Figure 4: Perception That Community Is Limiting the Spread of COVID-19 by Race and Ethnicity

Most of the time Some of the time Rarely Never
Non-Hispanic White 45% 45% 8% 2%
Non-Hispanic Black 39% 45% 11% 4%
Hispanic 39% 43% 13% 5%
Non-Hispanic Asian/PI 46% 48% 6% 0%
Non-Hispanic other 54% 38% 6% 3%
Total 43% 45% 9% 3%

Source: Experiences of Populations at Greater Risk Survey

Similarly, over 80 percent report the people in their community are taking action to support others who are struggling most or some of the time, but these rates are somewhat lower for Black and Hispanic respondents.

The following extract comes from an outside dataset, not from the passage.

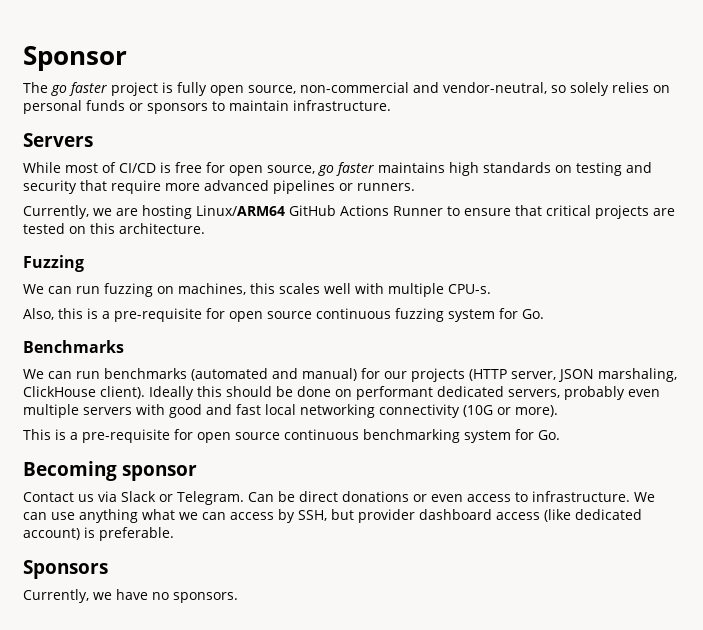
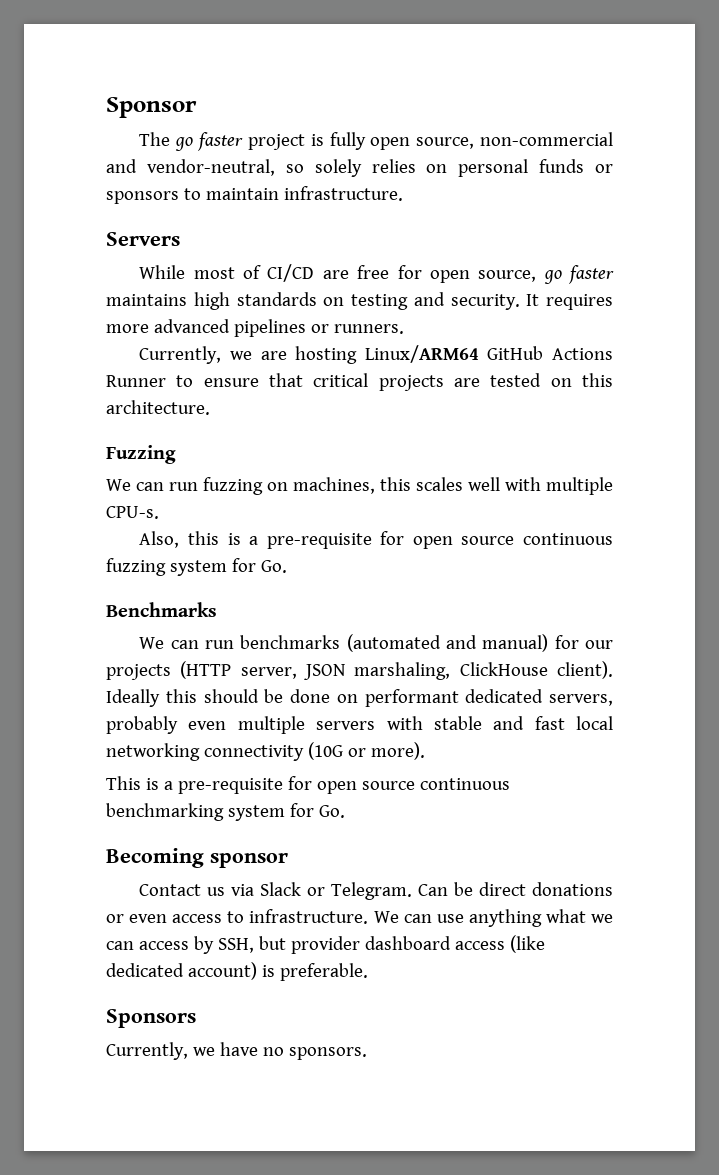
[160,162,171,173] is -> [322,270,349,279] are
[23,180,161,194] security that require -> [450,294,613,310] security. It requires
[169,404,202,418] good -> [433,716,482,730] stable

Figure 5: Perception That Community Members Are Supporting Each Other During COVID-19 by Race and Ethnicity

Most of the time Some of the time Rarely Never
Non-Hispanic White 27% 59% 10% 3%
Non-Hispanic Black 23% 54% 18% 6%
Hispanic 19% 50% 24% 7%
Non-Hispanic Asian/PI 22% 61% 13% 4%
Non-Hispanic other 36% 46% 17% 1%
Total 25% 57% 14% 4%

Source: Experiences of Populations at Greater Risk Survey

Civic engagement is important both for the health of democracy and for the health of citizens, something demonstrated in previous research from the United States and other countries. As part of efforts to build a Culture of Health in America, the Robert Wood Johnson Foundation has cited civic engagement as a critical avenue that links personal health decisions, choices to invest in community well-being, and better community health outcomes.

Evidence from this most recent survey suggests that many Americans are engaging in civic activities to help their communities, and that others in their communities are doing the same. The past year has taken much from the country—but it appears that it retains a solid civic infrastructure that, if used well, could support recovery. Indeed, the fact that people of color are reporting more action in support of policy change may auger well for using post–COVID-19 recovery to address racial and economic disparities. Yet, the fact that low-income and nonwhite respondents report less of other forms of civic engagement may indicate a need to shore up this aspect of civic infrastructure to ensure that all citizens have the resources and opportunities to participate actively.

We will be fielding this survey at two subsequent points between now and summer 2021—with items that probe more deeply into the specific types of opportunities for change that respondents see emerging in the pandemic. This will also provide an opportunity to track how public opinion responds to current extreme upsurges in cases, and the possibility of additional physical distancing measures, as well as to track how civic engagement changes as the pandemic wears on and with a change in leadership in the White House and Congress.


Katherine Carman is an economist at the nonprofit, nonpartisan RAND Corporation, and director of the RAND Center for Financial and Economic Decision Making. She is a professor at the Pardee RAND Graduate School. Tamara Dubowitz is a senior policy researcher at RAND. Christopher Nelson is a senior political scientist at RAND and professor at the Pardee RAND Graduate School.